* REQUIRED ACTION:
Find every line below with the string "combo" and pick it out.

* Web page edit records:

○ ○ ○ ○ ○ ○ ○

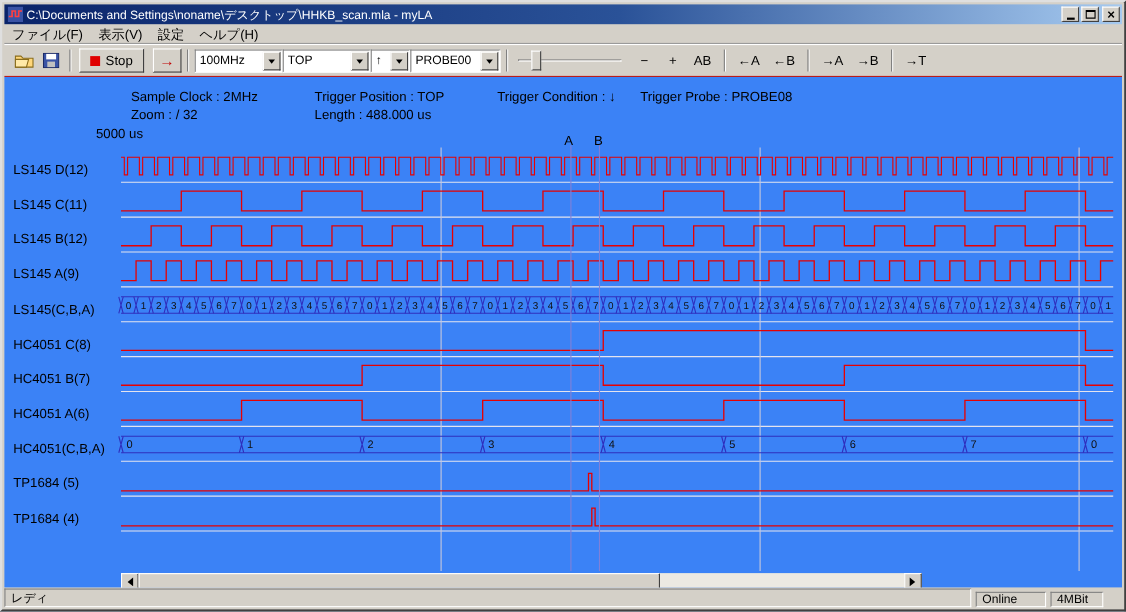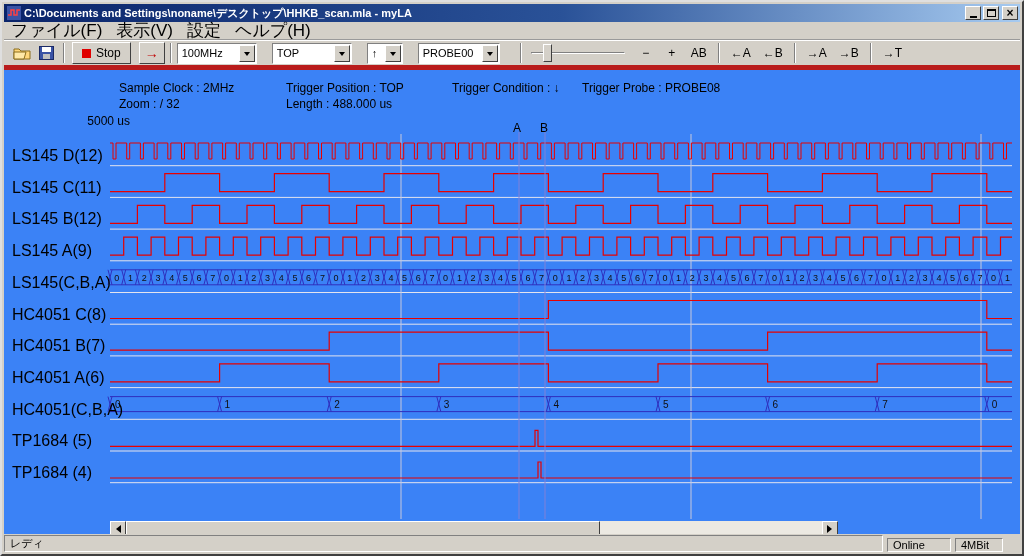--- a/index.html
+++ b/index.html
@@ -15,7 +15,7 @@
     background:linear-gradient(90deg,#0a246a 0%,#2a5298 55%,#a6caf0 100%);
     display:flex;align-items:center;padding:0 2px;}
   .app-icon{width:14px;height:14px;margin:0 3px 0 1px;flex:0 0 auto;}
-  .title-text{color:#fff;font-size:11px;flex:1;white-space:nowrap;overflow:hidden;font-weight:bold;}
+  .title-text{color:#fff;font-size:11px;flex:1;white-space:nowrap;overflow:hidden;}
   .win-btn{width:16px;height:14px;margin-left:2px;background:#d4d0c8;
     border:1px solid;border-color:#fff #404040 #404040 #fff;
     display:flex;align-items:center;justify-content:center;flex:0 0 auto;}

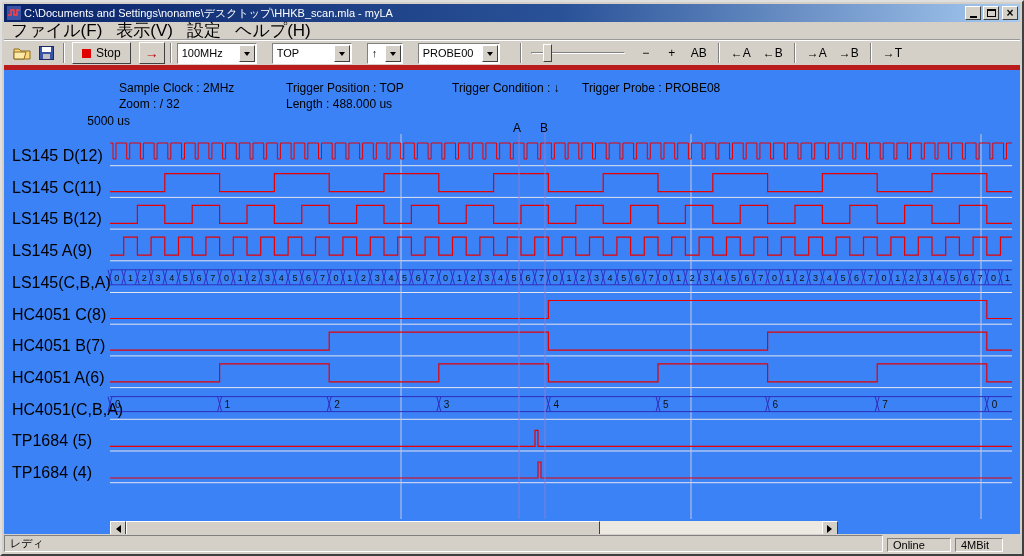--- a/index.html
+++ b/index.html
@@ -24,7 +24,7 @@
   .close-glyph{font-size:12px;font-weight:bold;line-height:10px;}
   
   .menubar{position:absolute;top:20px;left:2px;right:2px;height:18px;
-    display:flex;align-items:center;font-size:17px;border-bottom:1px solid #9a9a9a;}
+    display:flex;align-items:flex-start;font-size:12px;border-bottom:1px solid #9a9a9a;}
   .menu-item{padding:1px 7px;}
   
   .toolbar{position:absolute;top:38px;left:2px;right:2px;height:30px;

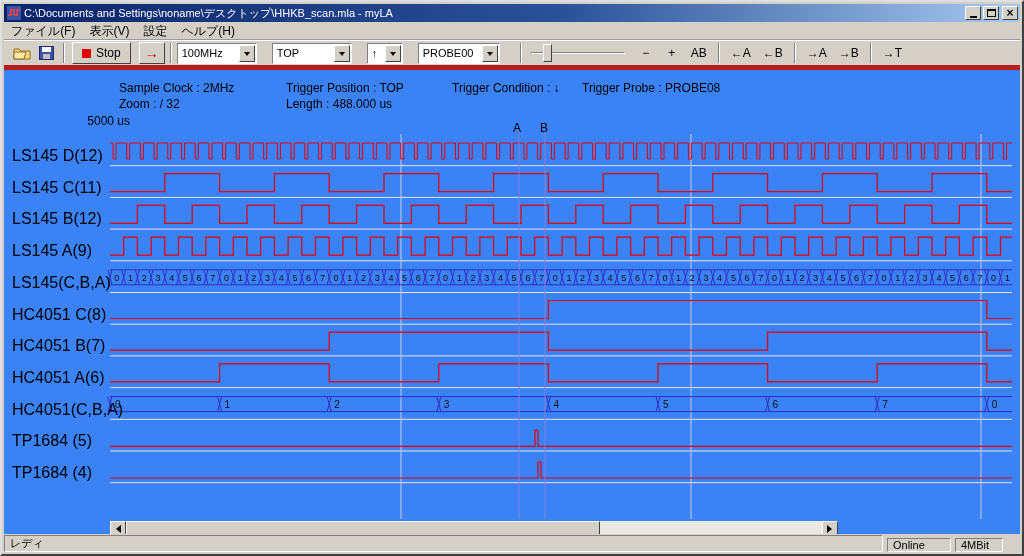--- a/index.html
+++ b/index.html
@@ -29,7 +29,7 @@
   
   .toolbar{position:absolute;top:38px;left:2px;right:2px;height:30px;
     display:flex;align-items:center;padding-left:6px;
-    border-top:1px solid #fff;border-bottom:5px solid #b91c1c;}
+    border-top:1px solid #fff;border-bottom:1px solid #b91c1c;}
   .tb-icon-btn{width:24px;height:22px;display:flex;align-items:center;justify-content:center;}
   .tb-sep{width:2px;height:20px;margin:0 5px;border-left:1px solid #808080;border-right:1px solid #fff;}
   .stop-btn{height:22px;padding:0 9px;display:flex;align-items:center;gap:5px;background:#d4d0c8;

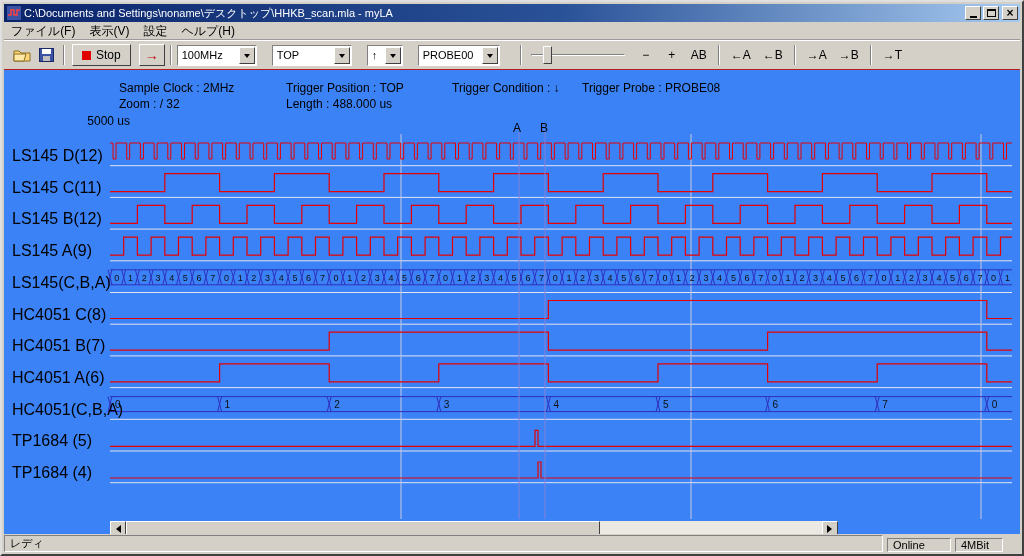--- a/index.html
+++ b/index.html
@@ -39,7 +39,7 @@
     border:1px solid;border-color:#fff #404040 #404040 #fff;
     color:#c00000;font-size:14px;font-weight:bold;}
   .combo{height:21px;background:#fff;border:1px solid;border-color:#808080 #fff #fff #808080;
-    display:flex;align-items:center;font-size:11px;margin-right:15px;}
+    display:flex;align-items:center;font-size:11px;margin-right:0;}
   .combo-value{flex:1;padding:0 4px;white-space:nowrap;overflow:hidden;}
   .combo-arrow{width:16px;height:17px;background:#d4d0c8;margin:1px;
     border:1px solid;border-color:#fff #404040 #404040 #fff;

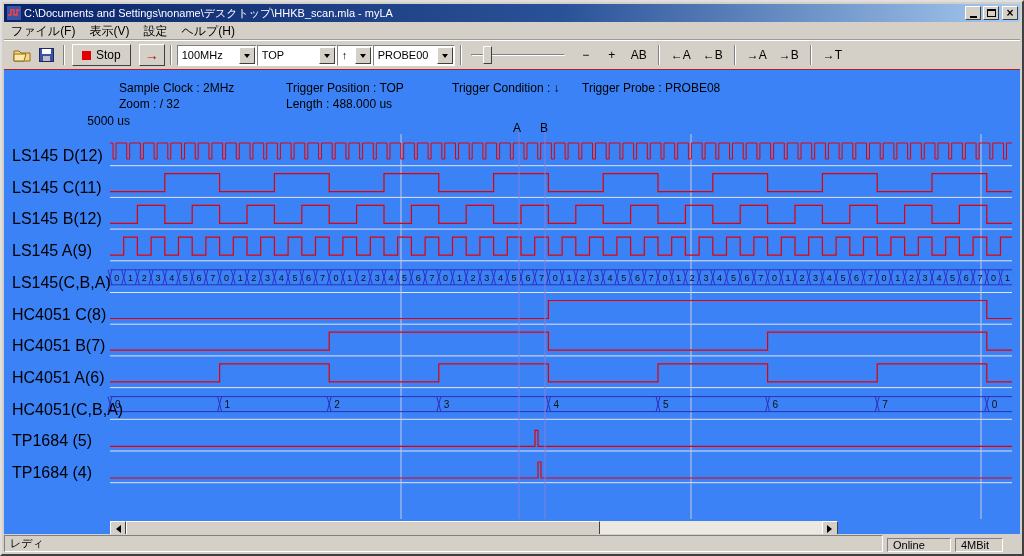--- a/index.html
+++ b/index.html
@@ -55,7 +55,7 @@
   
   .client{position:absolute;top:68px;left:2px;right:2px;bottom:20px;background:#3b82f6;overflow:hidden;}
   .info-text{position:absolute;font-size:12px;white-space:nowrap;}
-  .channel-label{position:absolute;left:8px;font-size:16px;white-space:nowrap;}
+  .channel-label{position:absolute;left:8px;font-size:12px;white-space:nowrap;}
   .marker-label{position:absolute;font-size:12px;}
   #wave{position:absolute;left:0;top:0;}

○ ○ ○ ○ ○ ○ ○

* SOLUTION FOR THIS PROBLEM:
   .combo{height:21px;background:#fff;border:1px solid;border-color:#808080 #fff #fff #808080;
   .combo-value{flex:1;padding:0 4px;white-space:nowrap;overflow:hidden;}
   .combo-arrow{width:16px;height:17px;background:#d4d0c8;margin:1px;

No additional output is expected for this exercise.